- [Work to be completed]:
Of the lines below, count those containing the word "span". Reply with the number alone.

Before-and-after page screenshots

********************

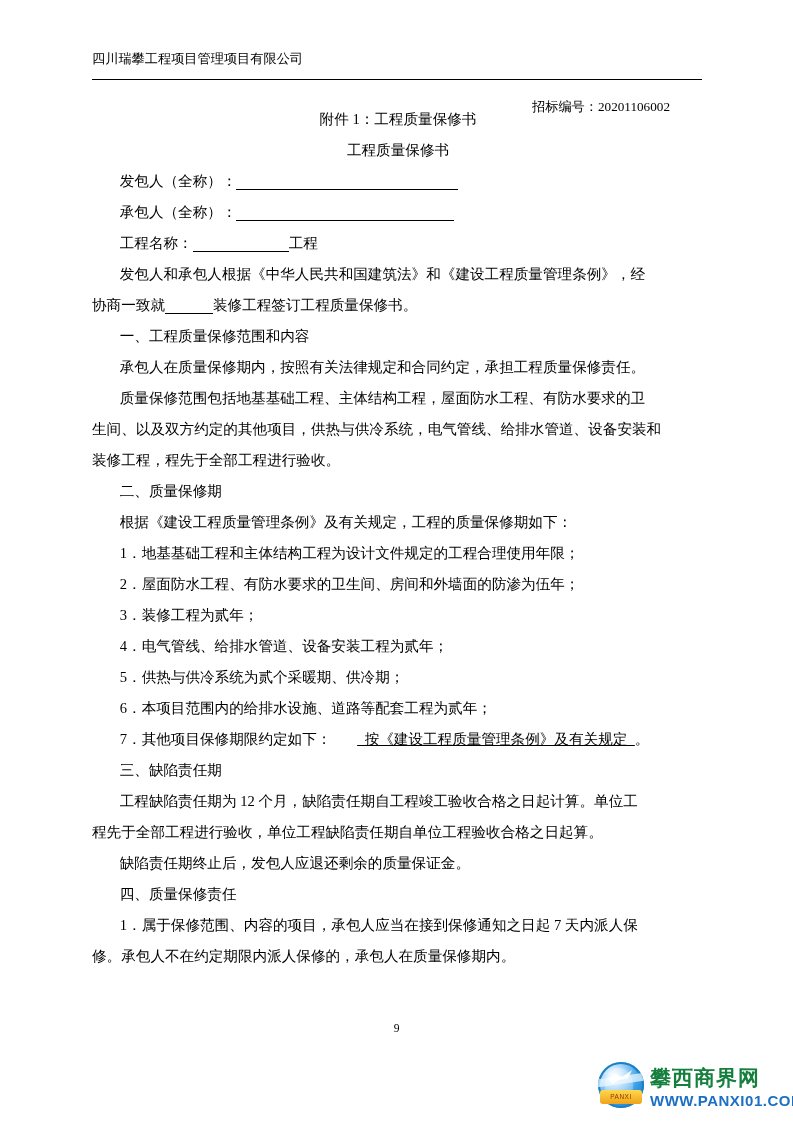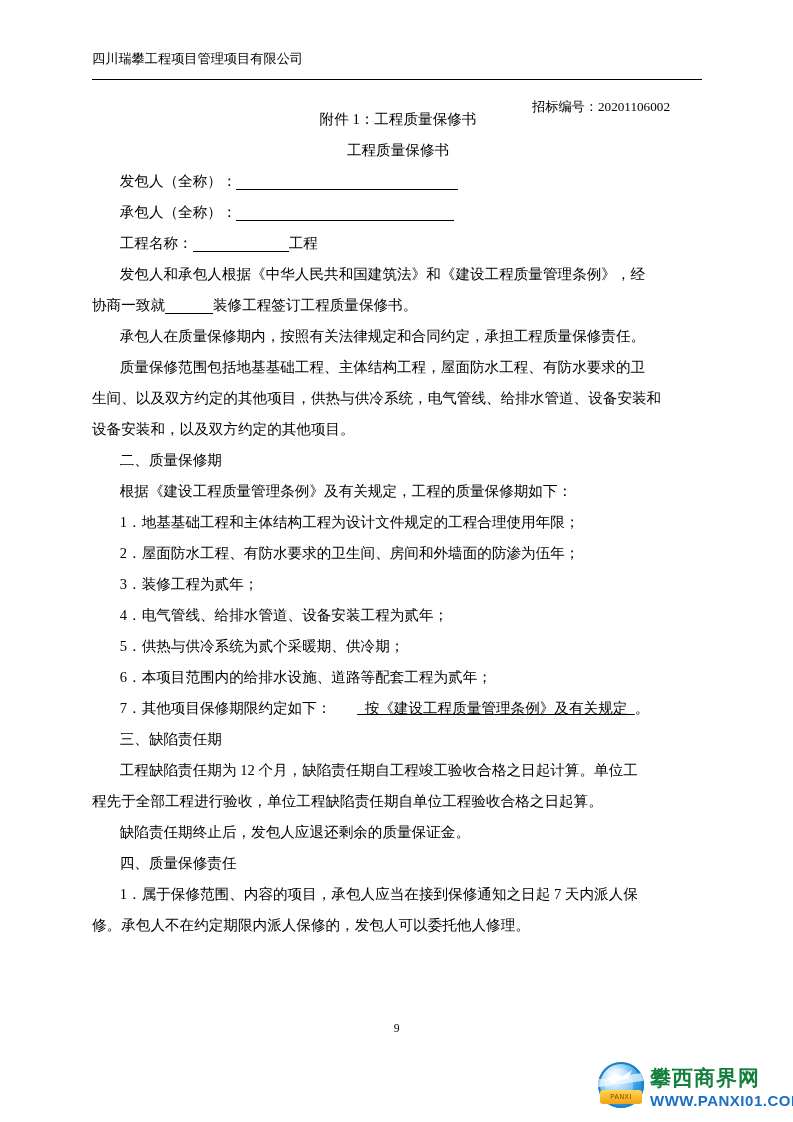--- a/index.html
+++ b/index.html
@@ -209,45 +209,46 @@
 
     <div class="para">
       <span>工程名称：</span><span class="blank-mid"></span><span>工程</span>
     </div>
 
     <div class="para">发包人和承包人根据《中华人民共和国建筑法》和《建设工程质量管理条例》，经</div>
     <div class="noindent">
       <span>协商一致就</span><span class="blank-short"></span><span>装修工程签订工程质量保修书。</span>
     </div>
 
+    <div class="para">一、工程质量保修范围和内容</div>
     <div class="para">承包人在质量保修期内，按照有关法律规定和合同约定，承担工程质量保修责任。</div>
     <div class="para">质量保修范围包括地基基础工程、主体结构工程，屋面防水工程、有防水要求的卫</div>
     <div class="noindent">生间、以及双方约定的其他项目，供热与供冷系统，电气管线、给排水管道、设备安装和</div>
-    <div class="noindent">设备安装和，以及双方约定的其他项目。</div>
+    <div class="noindent">装修工程，程先于全部工程进行验收。</div>
 
     <div class="para">二、质量保修期</div>
     <div class="para">根据《建设工程质量管理条例》及有关规定，工程的质量保修期如下：</div>
     <div class="para">1．地基基础工程和主体结构工程为设计文件规定的工程合理使用年限；</div>
     <div class="para">2．屋面防水工程、有防水要求的卫生间、房间和外墙面的防渗为伍年；</div>
     <div class="para">3．装修工程为贰年；</div>
     <div class="para">4．电气管线、给排水管道、设备安装工程为贰年；</div>
     <div class="para">5．供热与供冷系统为贰个采暖期、供冷期；</div>
     <div class="para">6．本项目范围内的给排水设施、道路等配套工程为贰年；</div>
     <div class="para">
       <span>7．其他项目保修期限约定如下：</span><span class="uline sp-l">_按《建设工程质量管理条例》及有关规定_</span><span>。</span>
     </div>
 
     <div class="para">三、缺陷责任期</div>
     <div class="para">工程缺陷责任期为 12 个月，缺陷责任期自工程竣工验收合格之日起计算。单位工</div>
     <div class="noindent">程先于全部工程进行验收，单位工程缺陷责任期自单位工程验收合格之日起算。</div>
     <div class="para">缺陷责任期终止后，发包人应退还剩余的质量保证金。</div>
 
     <div class="para">四、质量保修责任</div>
     <div class="para">1．属于保修范围、内容的项目，承包人应当在接到保修通知之日起 7 天内派人保</div>
-    <div class="noindent">修。承包人不在约定期限内派人保修的，发包人可以委托他人修理。</div>
+    <div class="noindent">修。承包人不在约定期限内派人保修的，承包人在质量保修期内。</div>
 
   </div>
 
   <div class="page-num">9</div>
 
   <div class="watermark">
     <div class="wm-globe">
       <div class="wm-bird"></div>
     </div>
     <div class="wm-ribbon">PANXI</div>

********************

- [Answer area]:
3